First of all, I’d like to go through some prerequisites.

The modulo operation is the same as ‘ the remainder of the division ’. If I say a modulo b is c, it means that the remainder when a is divided by b is c. The modulo operation is represented by the ‘%’ operator in most programming languages (including C/C++/Java/Python). So, 5 % 2 = 1, 17 % 5 = 2, 7 % 9 = 7 and so on.


WHY IS MODULO NEEDED..

The largest integer data type in C/C++ is the long long int; its size is 64 bits and can store integers from ( –2^63 ) to ( +2^63 -1 ) . Integers as large as 9 X 10^18 can be stored in a long long int.

But in certain problems, for instance when calculating the number of permutations of a size n array, even this large range may prove insufficient. We know that the number of permutations of a size n array is n!. Even for a small value of n, the answer can be very large. Eg, for n=21, the answer is 21! which is about 5 x 10^19 and too large for a long long int variable to store. This makes calculating values of large factorials difficult.

So, instead of asking the exact value of the answer, the problem setters ask the answer modulo some number M; so that the answer still remain in the range that can be stored easily in a variable.
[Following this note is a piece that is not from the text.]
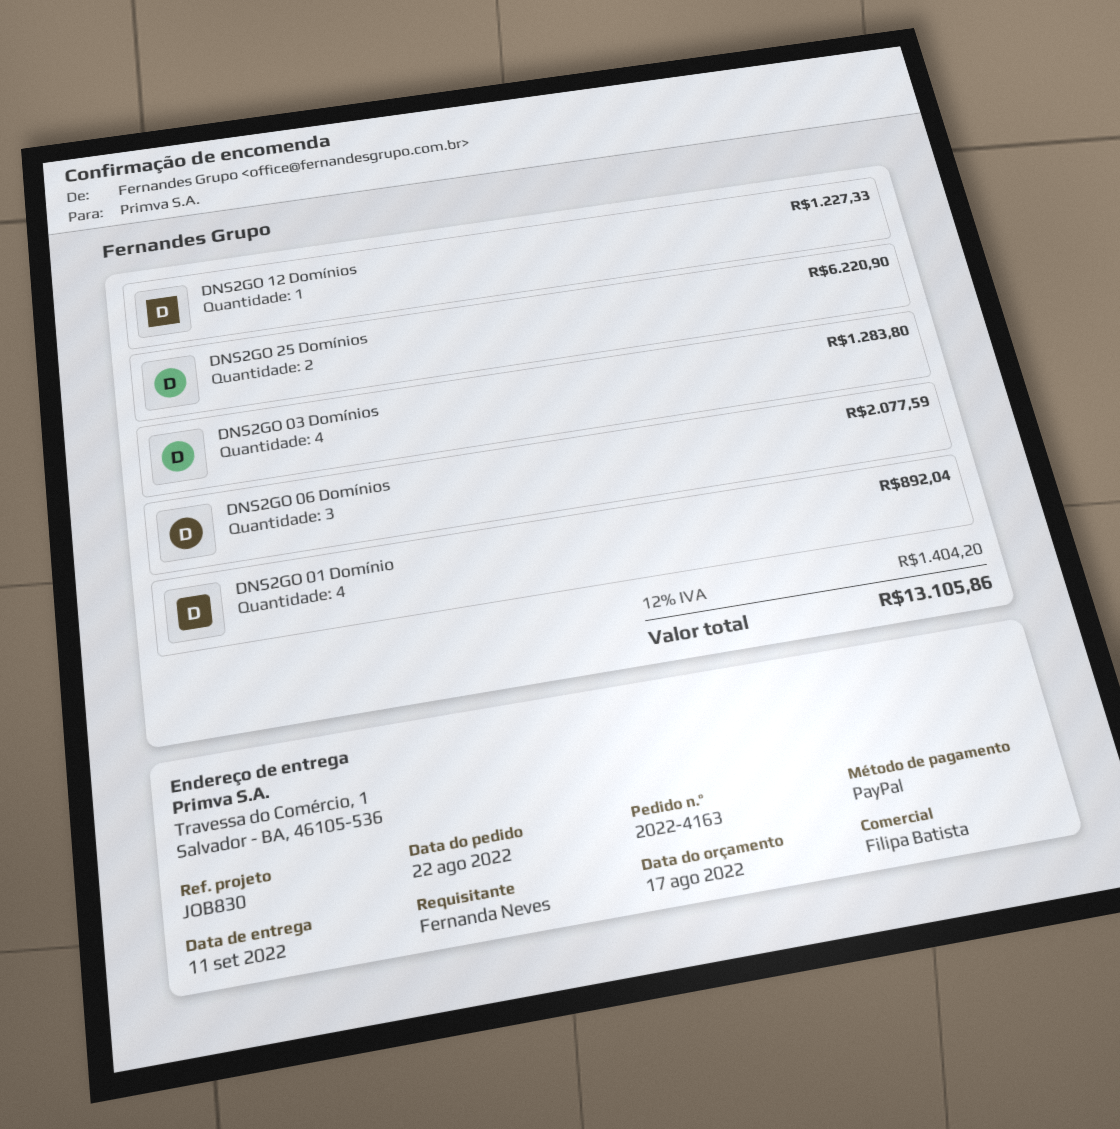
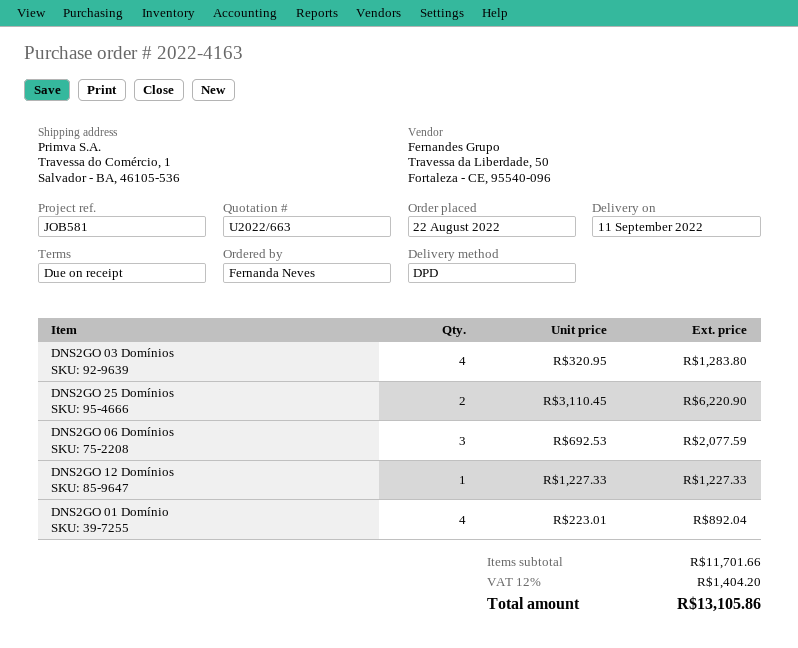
reference: JOB830 -> JOB581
Some languages such as Java and Python offer data types that are capable of storing infinitely large numbers. But data type size is not the only problem. As the size of the number increases the time required to perform mathematical operations on them also increases.

There are certain requirements on the choice of M:
1. It should just be large enough to fit in an int data type.
2. It should be a prime number.
10^9 + 7 fits both criteria; which is why you nearly always find 10^9 + 7 in modulo type questions.
I’ve explained the logic behind the 2nd point in NOTES.
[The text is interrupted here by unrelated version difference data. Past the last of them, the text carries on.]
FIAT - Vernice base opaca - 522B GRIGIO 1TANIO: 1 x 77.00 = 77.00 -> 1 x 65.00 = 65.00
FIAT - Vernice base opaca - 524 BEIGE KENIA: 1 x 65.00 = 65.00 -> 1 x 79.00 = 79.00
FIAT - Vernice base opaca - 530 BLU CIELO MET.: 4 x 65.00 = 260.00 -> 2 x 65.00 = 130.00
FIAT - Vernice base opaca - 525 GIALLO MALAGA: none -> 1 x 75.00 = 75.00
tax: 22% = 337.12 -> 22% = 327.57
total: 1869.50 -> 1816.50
HOW TO HANDLE QUESTIONS INVOLVING MODULO:

Some basic knowledge of modulo arithmetic is required to understand this part.

A few distributive properties of modulo are as follows:
1. ( a + b ) % c = ( ( a % c ) + ( b % c ) ) % c
2. ( a * b ) % c = ( ( a % c ) * ( b % c ) ) % c
3. ( a – b ) % c = ( ( a % c ) – ( b % c ) ) % c ( see note )
4. ( a / b ) % c NOT EQUAL TO ( ( a % c ) / ( b % c ) ) % c
So, modulo is distributive over +, * and – but not / .

One observation that I’d like to make here is that the result of ( a % b ) will always be less than b.

If I were to write the code to find factorial of a number n, it would look something like this:

long long factorial(int n,int M)
{
	long long ans=1;
	while(n>=1)
	{
		ans=(ans*n)%M;
		n--;
	}
	return ans;
}

Notice that on line 6, I performed the modulo operation at EACH intermediate stage.
It doesn’t make any difference if we first multiply all numbers and then modulo it by M, or we modulo at each stage of multiplication.
( a * b * c ) % M is the same as ( ( ( a * b ) % M ) * c ) % M

But in case of computer programs, due to size of variable limitations we avoid the first approach and perform modulo M at each intermediate stage so that range overflow never occurs.
So the following approach is wrong:

long long factorial(int n,int M)//WRONG APPROACH!!!
{
	long long ans=1;
	while(n>=1)
	{
		ans=ans*n;
		n--;
	}
        ans=ans%M;
	return ans;
}

The same procedure can be followed for addition too.
( a + b + c ) % M is the same as ( ( ( a + b ) % M ) + c ) % M
Again we prefer the second way while writing programs. Perform % M every time a number is added so as to avoid overflow.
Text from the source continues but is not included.